Graphic Semiology Fundamentals

Introduction to Graphic Semiology

Graphic semiology studies how visual elements act as a language to encode, communicate, and process information. Pioneered by Jacques Bertin, it formalizes the grammar of graphics: how visual variables (symbols, signs, marks) represent data in diagrams, maps, and networks. Bertin’s thesis is that graphics constitute a system with its own syntax and semantics, much as in verbal language.

Sémiologie graphique by Jacques Bertin, EHESS 2013 reprint Source: Wikipedia | License: CC BY 4.0
Sémiologie graphique by Jacques Bertin, EHESS 2013 reprint Source: Wikipedia | License: CC BY 4.0

1. Theoretical Foundations

1.1. Graphics as Language

  • Graphics are a visual code, and each constructed image is a message.
  • Visual elements (the signifiers) correspond to information components (the signified).
  • The goal is to achieve “visual unity,” maximizing both efficiency and global apprehension of a message.

1.2. Historical Evolution

  • Bertin's laboratory, the Laboratoire de Graphique, crystallized these principles through interdisciplinary collaboration, handling demands across social sciences, geography, and cartography.
  • The 1967 “Sémiologie graphique” was a paradigm shift, bringing a rational, systematic language for visual analytics.

1.3. An example from a research paper

This graph comes from the research paper: Different languages, similar encoding efficiency: Comparable information rates across the human communicative niche by Christophe Coupé, Yoon Mi Oh, Dan Dediu, and François Pellegrino.
Source: Science.org

1.4. [Optional] Information Rate (IR) Definition

  • In the graph below, "SR" stands for Speech Rate and "IR" stands for Information Rate.
  • Based on Shannon's information theory in the study:
    • Information Density ($ID$): Average bits of information per syllable (conditional entropy, accounting for syllable dependencies).
    • Speech Rate ($SR$): Syllables spoken per second.
  • $IR = ID \times SR$ (bits/second).
  • Across $17$ languages, $IR$ averages $\text{\textasciitilde} 39$ bits/s, showing languages encode info at similar rates despite differences in $ID$ or $SR$.
Different languages, similar encoding efficiency: Comparable information rates across the human communicative niche - by Christophe Coupé, Yoon Mi Oh, Dan Dediu, and François Pellegrino. Source: Science.org
Different languages, similar encoding efficiency: Comparable information rates across the human communicative niche - by Christophe Coupé, Yoon Mi Oh, Dan Dediu, and François Pellegrino. Source: Science.org

More detailed explanations are available here: Computing Shannon Entropy for Information Density.
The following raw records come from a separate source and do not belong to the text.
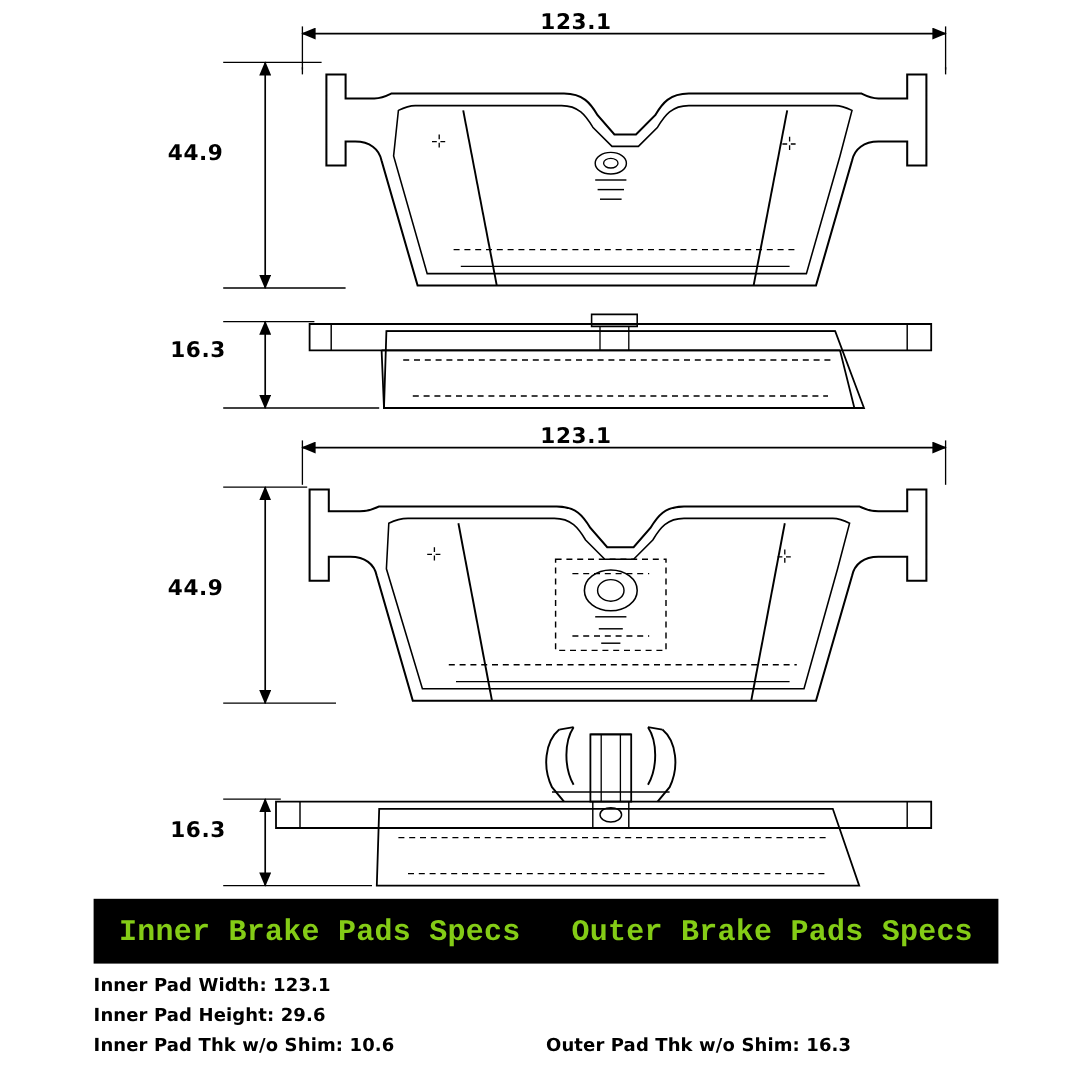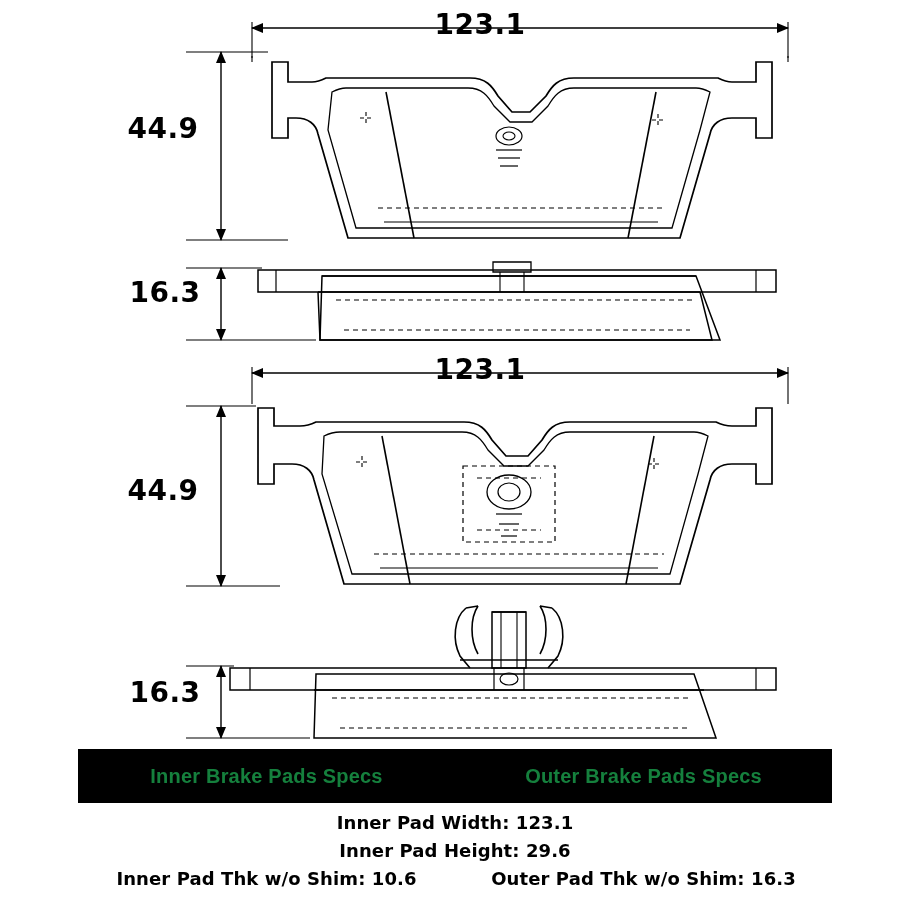"123.1" .dim-label { font-size: 28px -> 18px }
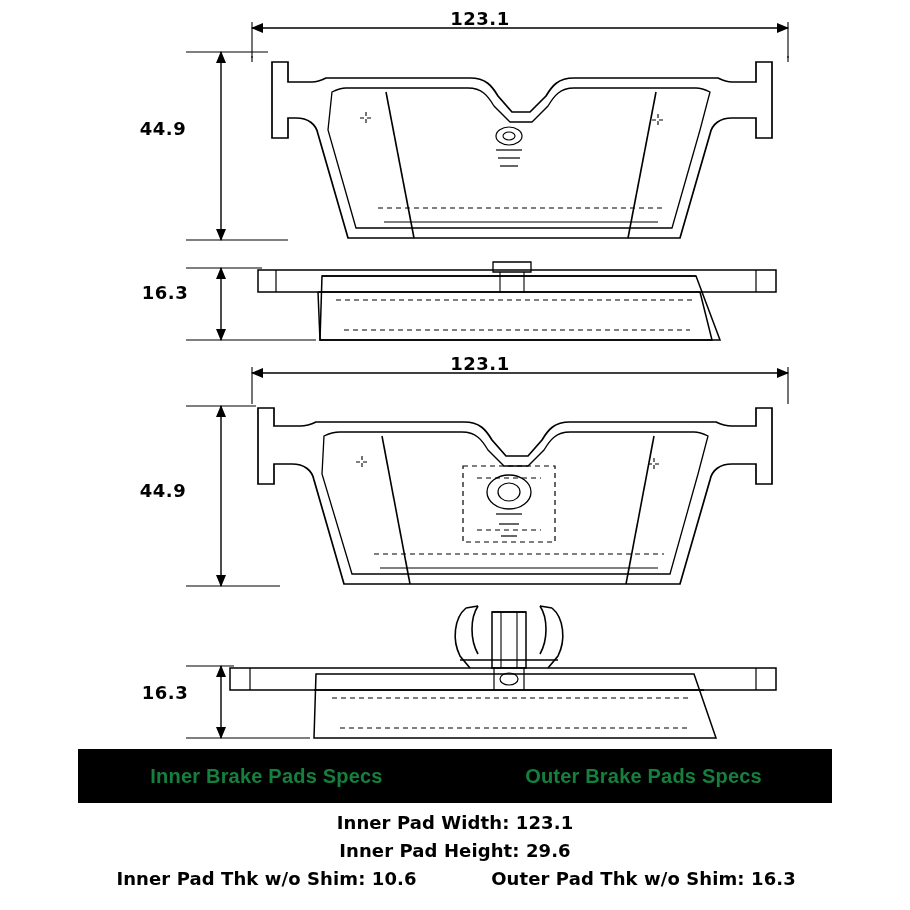"Inner Brake Pads Specs" .banner-half { color: #15803d -> #84cc16; font-family: Liberation Sans, sans-serif -> Liberation Mono, monospace; font-size: 20px -> 25px }
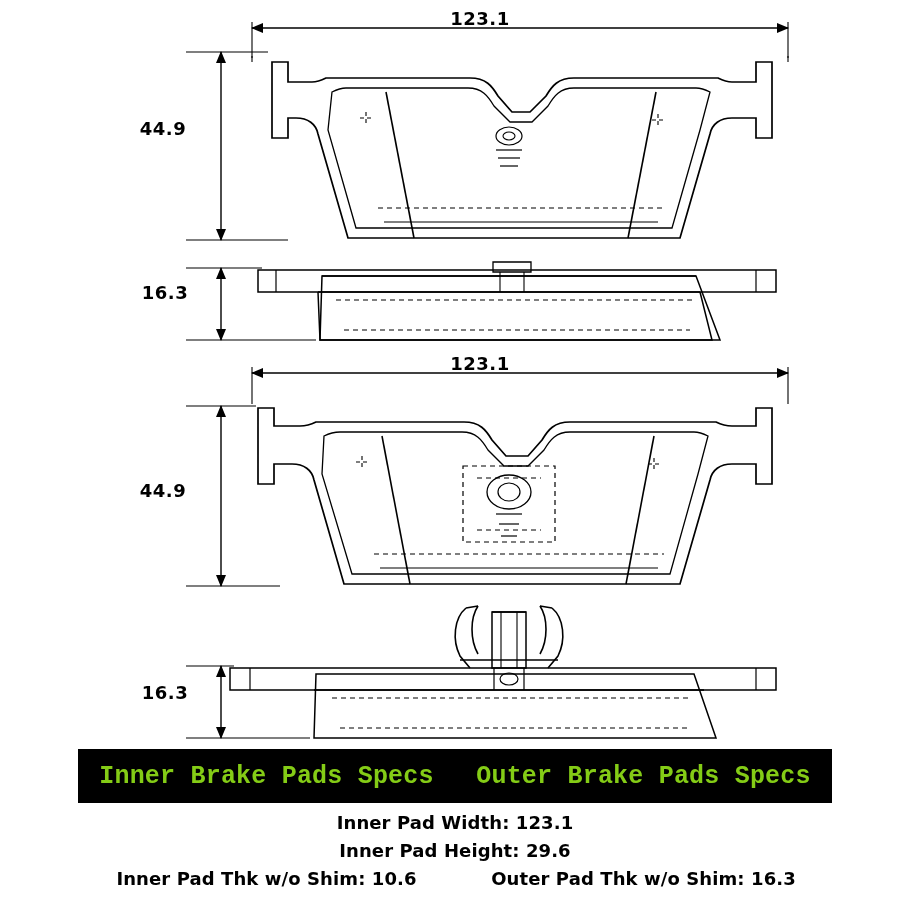"Inner Pad Width: 123.1" .spec-cell { font-size: 18px -> 15px; text-align: center -> none }
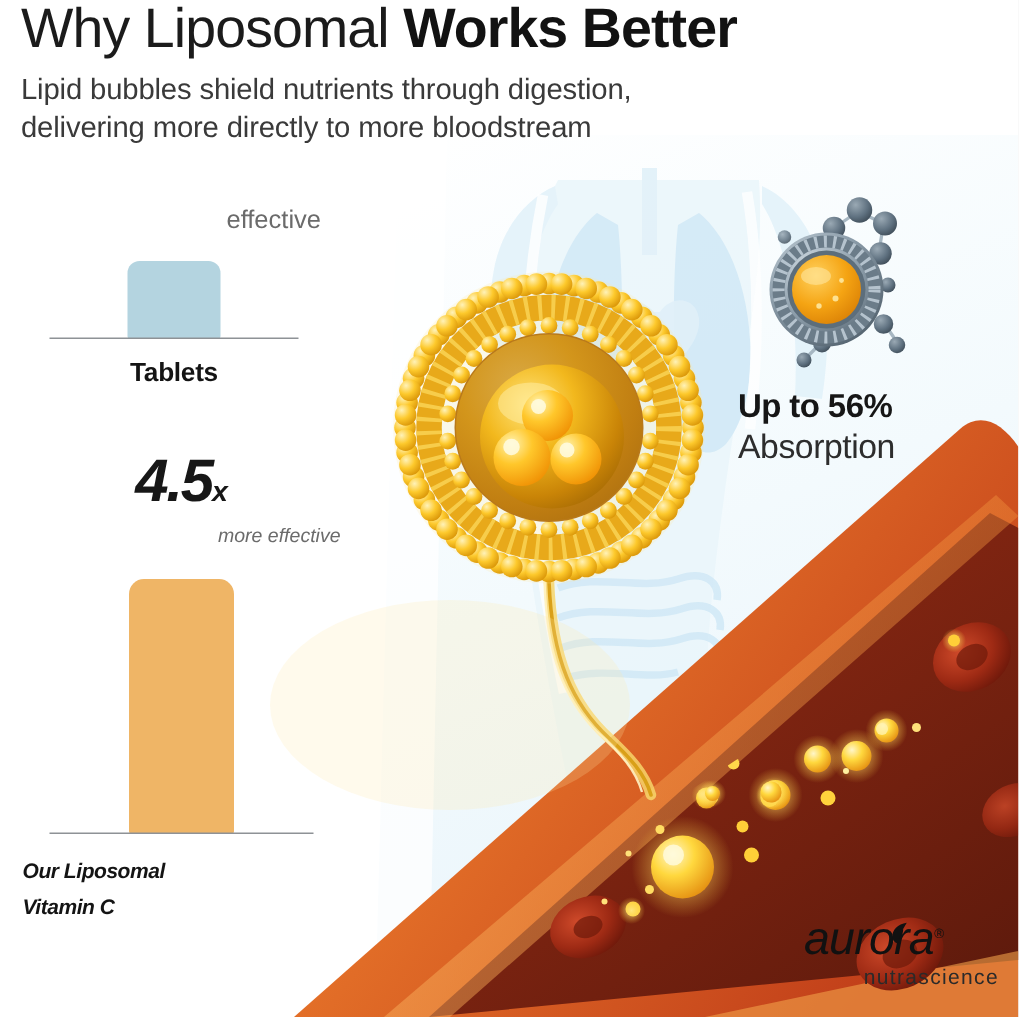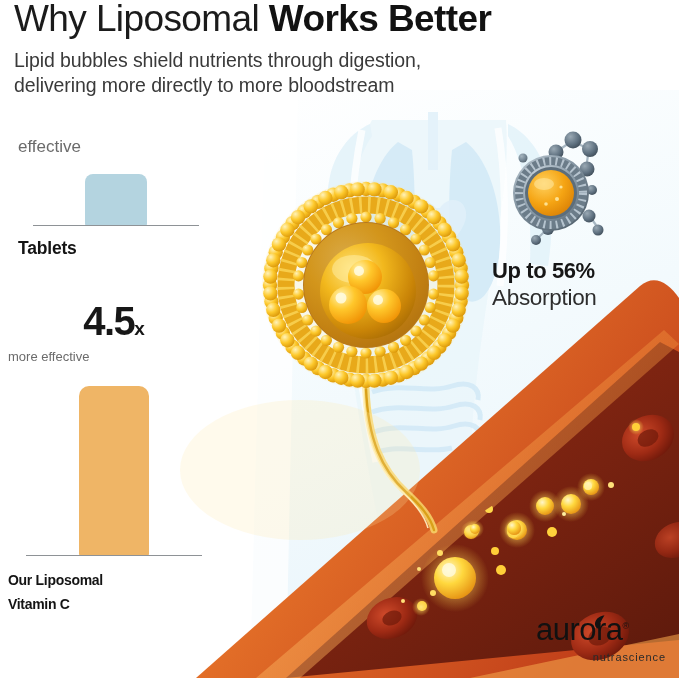"effective" .stat-sub { text-align: left -> right }
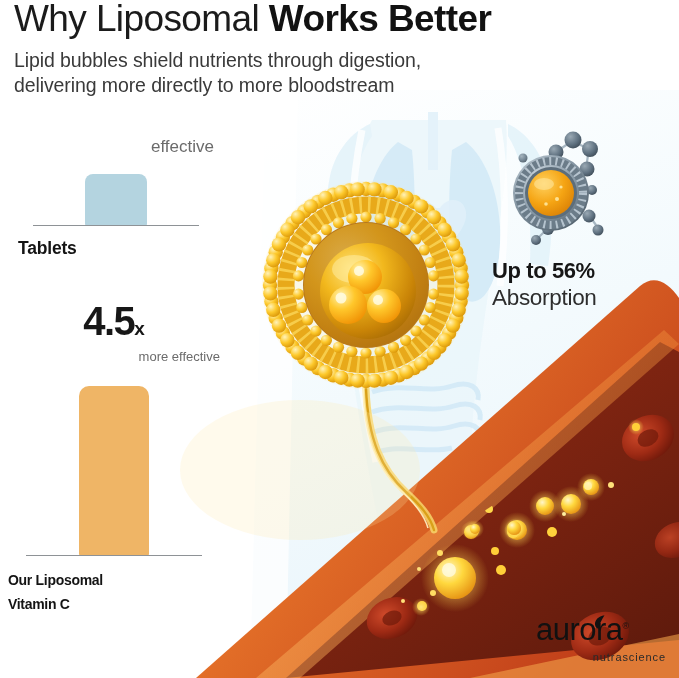"Tablets" #tablets-label { text-align: none -> center }
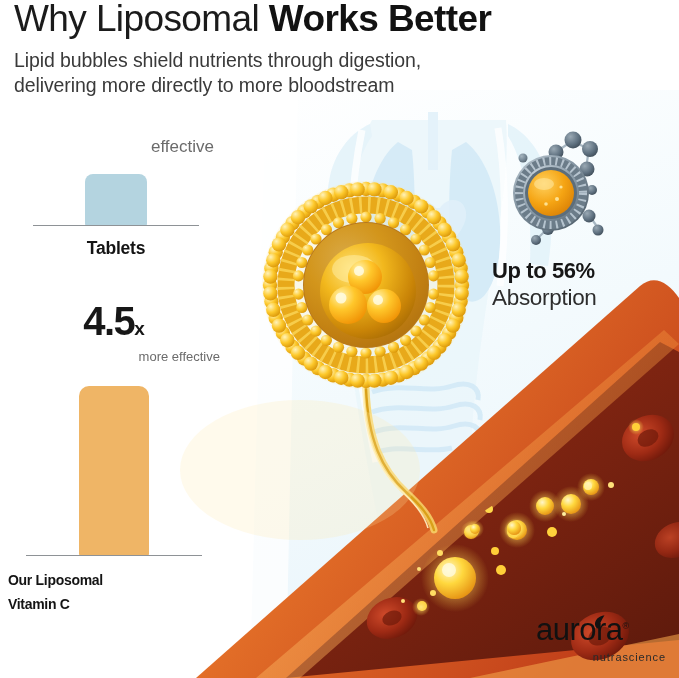"4.5x" #lipo-block { font-style: none -> italic; left: 8px -> 15px }
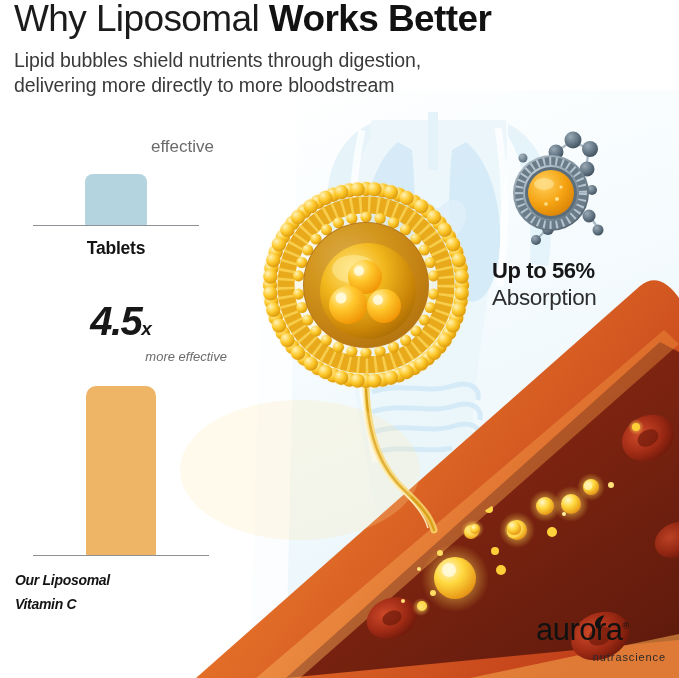"aurora®" #logo .word { font-style: none -> italic; line-height: 41px -> 33px }
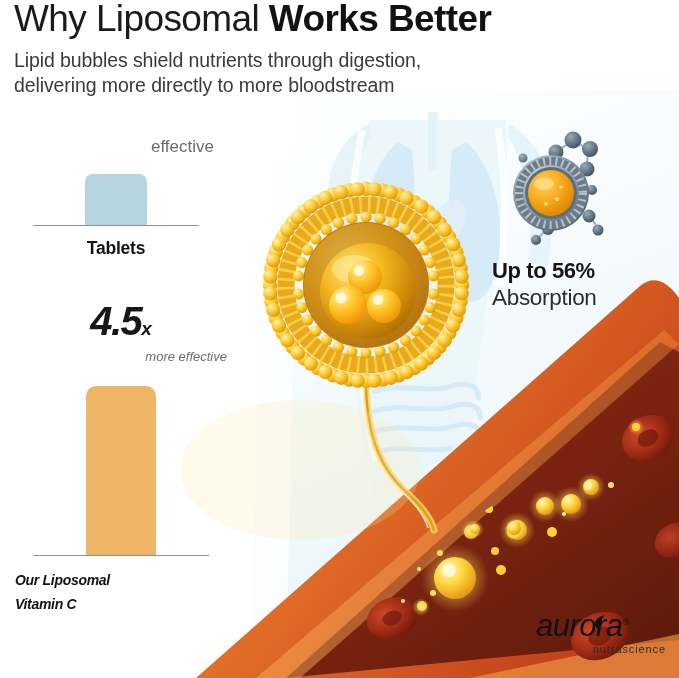"nutrascience" #logo .tag { font-size: 11px -> 14px }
1.4. An adaptation from The Economist

This graph comes from the article: Why are some languages spoken faster than others? by The Economist (Sep 28th 2019). Link
Why are some languages spoken faster than others? by The Economist - Sep 28th 2019
Why are some languages spoken faster than others? by The Economist - Sep 28th 2019

1.5. Discussion

Looking at the two above graphs:

  • What are the signifiers ?
  • What are the signified ?
  • What can we conclude from those graphs ?
  • How do they compare in terms of visual unity?

2. Structure of Information

2.1. Theoretical Foundations

  • Invariant (Theme/Essence): The unifying core of the data (e.g., a common subject or theme linking all data points).
  • Components (Variables/Items): Distinct fields or characteristics in the dataset (nominal, ordinal, quantitative).
  • Components can relate differentially (qualitative categories), ordinally (rank/order), or quantitatively (measured scales).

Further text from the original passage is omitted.